_THE TASK:_ Of all the lines in the material, how many carry the string "discount"? Respond with the number by itself.
--- RECORDS SUPPLIED ---
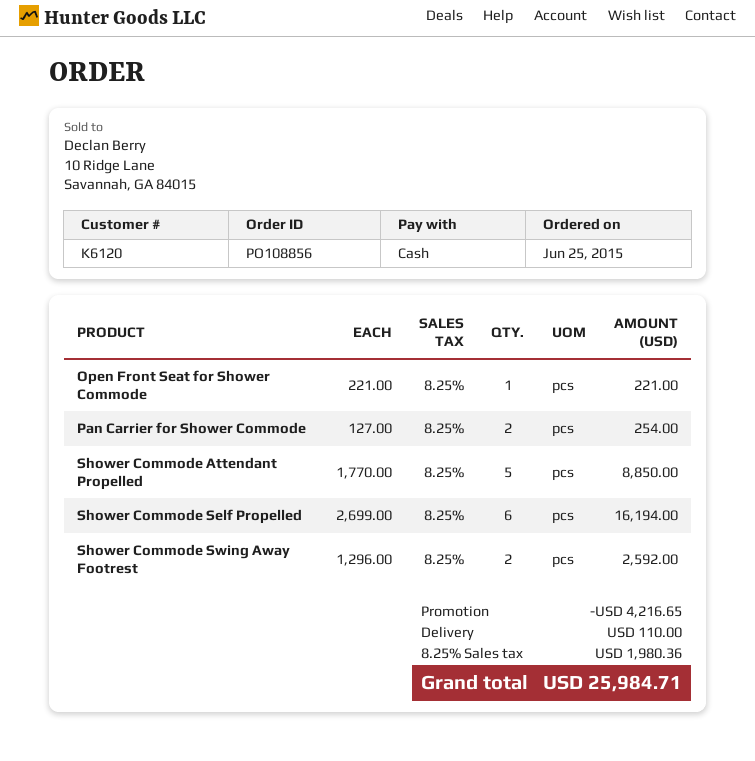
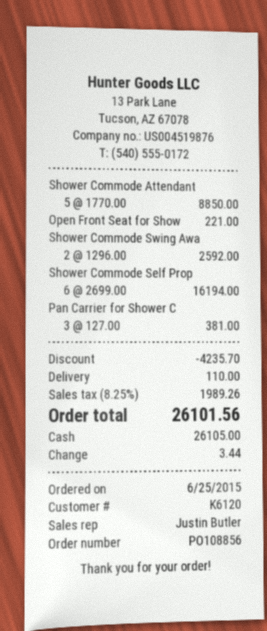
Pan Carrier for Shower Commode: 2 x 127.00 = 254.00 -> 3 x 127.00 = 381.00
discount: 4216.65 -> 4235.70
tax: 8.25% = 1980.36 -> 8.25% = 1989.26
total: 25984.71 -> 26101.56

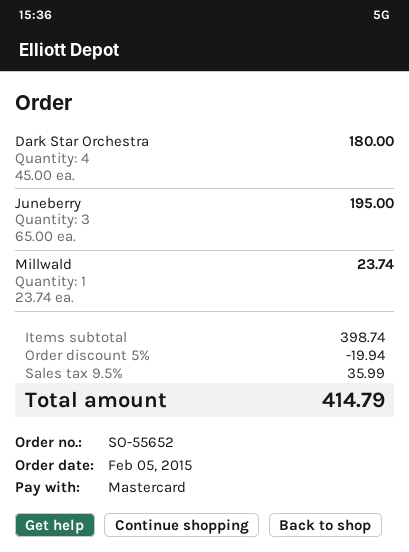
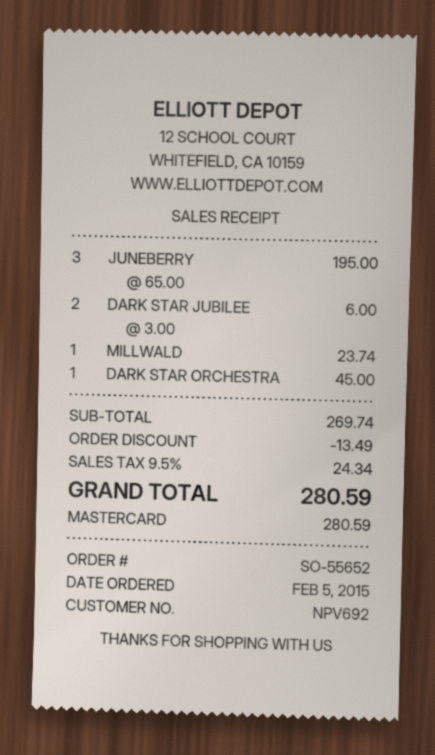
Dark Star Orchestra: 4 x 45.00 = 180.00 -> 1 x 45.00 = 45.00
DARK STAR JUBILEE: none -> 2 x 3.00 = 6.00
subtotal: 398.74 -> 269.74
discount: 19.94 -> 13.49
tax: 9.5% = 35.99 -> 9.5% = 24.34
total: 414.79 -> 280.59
---
_TASK OUTPUT:_ 2